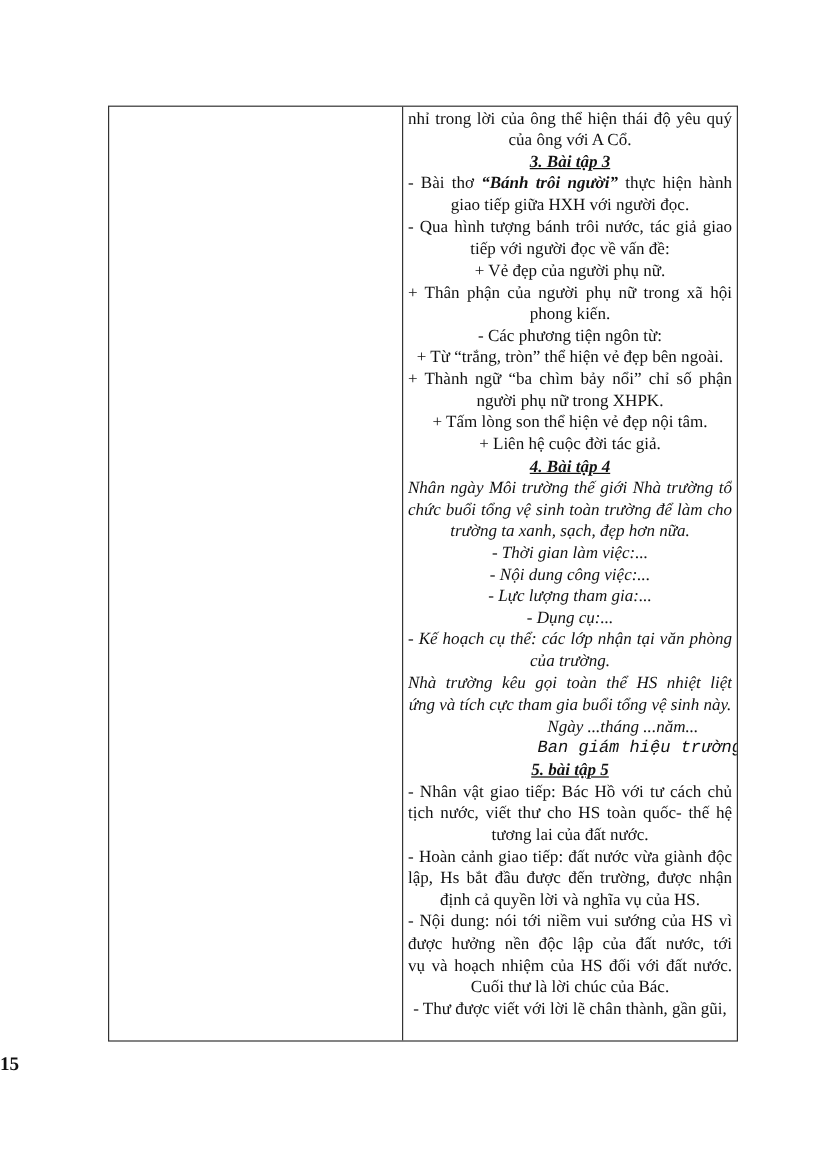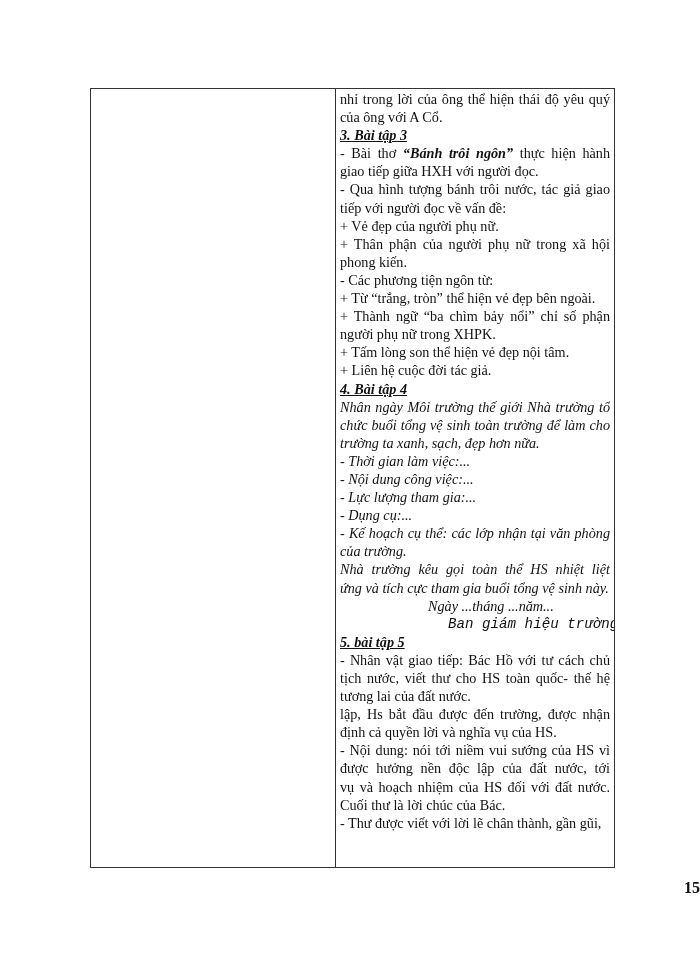--- a/index.html
+++ b/index.html
@@ -11,7 +11,7 @@
                  border-right: 1px solid #333; box-sizing: border-box; }
     .right-cell { position: absolute; left: 245px; top: 0; right: 0; height: 100%;
                   padding: 1px 4px 0 4px; box-sizing: border-box; overflow: hidden; }
-    .line { font-size: 14.2px; line-height: 18.1px; height: 18.1px; white-space: nowrap; }
+    .line { font-size: 14.2px; line-height: 18.1px; height: 18.1px; white-space: nowrap; text-align: center; }
     .justify { text-align: justify; text-align-last: justify; white-space: normal; overflow: hidden; }
     .heading { font-weight: bold; font-style: italic; text-decoration: underline; }
     .ital { font-style: italic; }

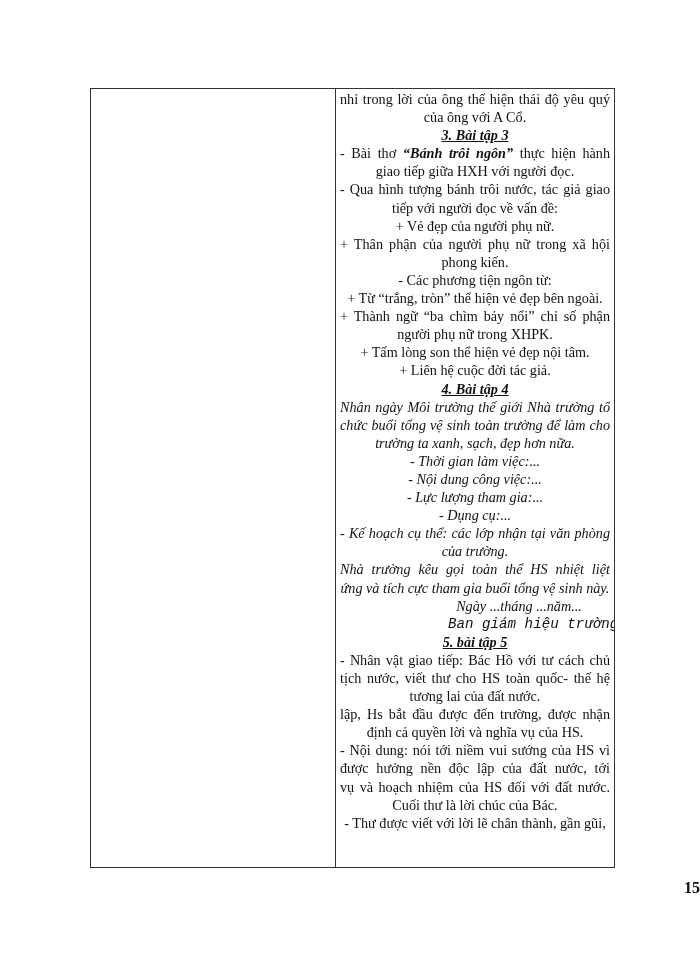--- a/index.html
+++ b/index.html
@@ -30,7 +30,7 @@
       <div class="line justify">nhỉ trong lời của ông thể hiện thái độ yêu quý</div>
       <div class="line">của ông với A Cổ.</div>
       <div class="line heading">3. Bài tập 3</div>
-      <div class="line justify"><span>- Bài thơ </span><span class="bi">“Bánh trôi ngôn”</span><span> thực hiện hành động</span></div>
+      <div class="line justify"><span>- Bài thơ </span><span class="bi">“Bánh trôi người”</span><span> thực hiện hành động</span></div>
       <div class="line">giao tiếp giữa HXH với người đọc.</div>
       <div class="line justify">- Qua hình tượng bánh trôi nước, tác giả giao</div>
       <div class="line">tiếp với người đọc về vấn đề:</div>

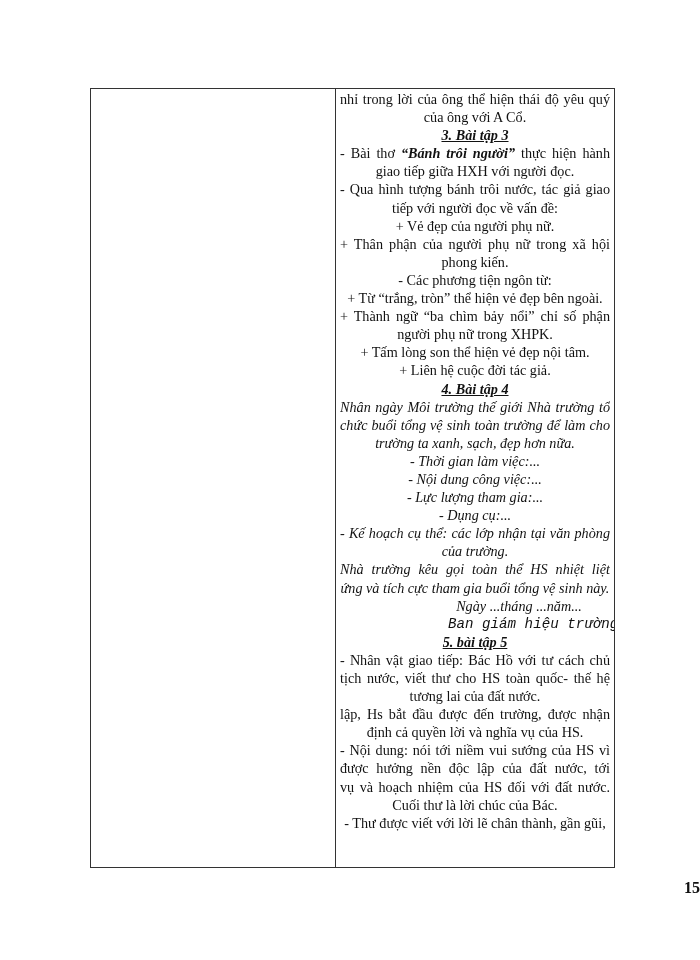--- a/index.html
+++ b/index.html
@@ -61,6 +61,7 @@
       <div class="line justify">- Nhân vật giao tiếp: Bác Hồ với tư cách chủ</div>
       <div class="line justify">tịch nước, viết thư cho HS toàn quốc- thế hệ</div>
       <div class="line">tương lai của đất nước.</div>
+      <div class="line justify">- Hoàn cảnh giao tiếp: đất nước vừa giành độc</div>
       <div class="line justify">lập, Hs bắt đầu được đến trường, được nhận một</div>
       <div class="line">định cả quyền lời và nghĩa vụ của HS.</div>
       <div class="line justify">- Nội dung: nói tới niềm vui sướng của HS vì</div>

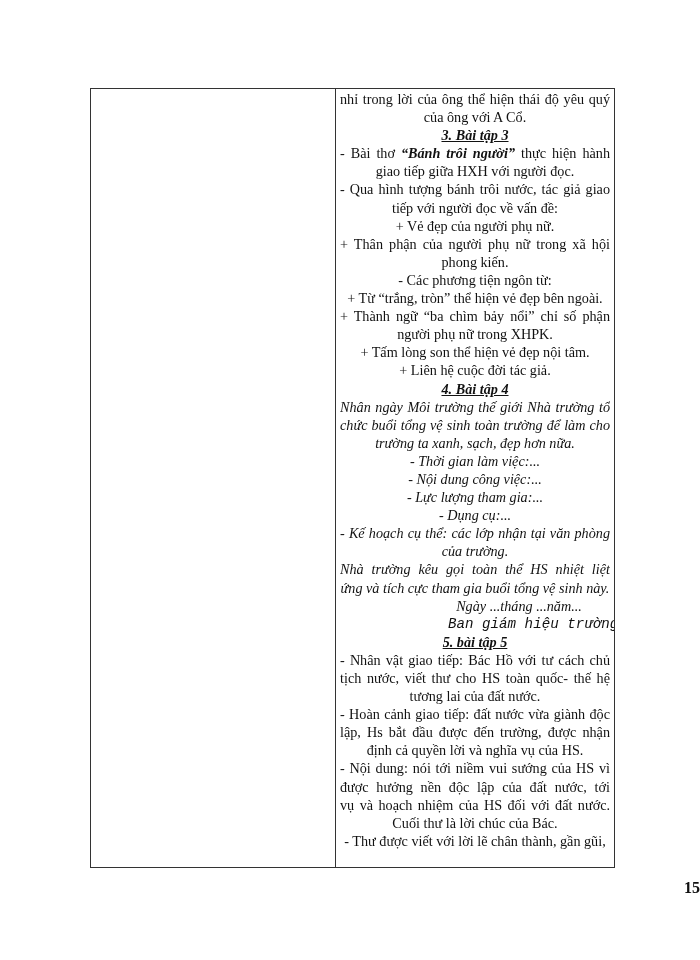--- a/index.html
+++ b/index.html
@@ -18,7 +18,7 @@
     .bi { font-weight: bold; font-style: italic; }
     .center1 { padding-left: 88px; }
     .center2 { padding-left: 108px; font-family: Liberation Mono, monospace; }
-    .page-number { position: absolute; top: 879px; left: 0; width: 700px; text-align: right;
+    .page-number { position: absolute; top: 879px; left: 0; width: 700px; text-align: left;
                    font-size: 16px; font-weight: bold; }
   </style>
 </head>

========================================

— ACTIVITY —
Gather all lines of the records that include the word "nước".

— RESPONSE —
       <div class="line justify">- Qua hình tượng bánh trôi nước, tác giả giao</div>
       <div class="line justify">tịch nước, viết thư cho HS toàn quốc- thế hệ</div>
       <div class="line">tương lai của đất nước.</div>
+      <div class="line justify">- Hoàn cảnh giao tiếp: đất nước vừa giành độc</div>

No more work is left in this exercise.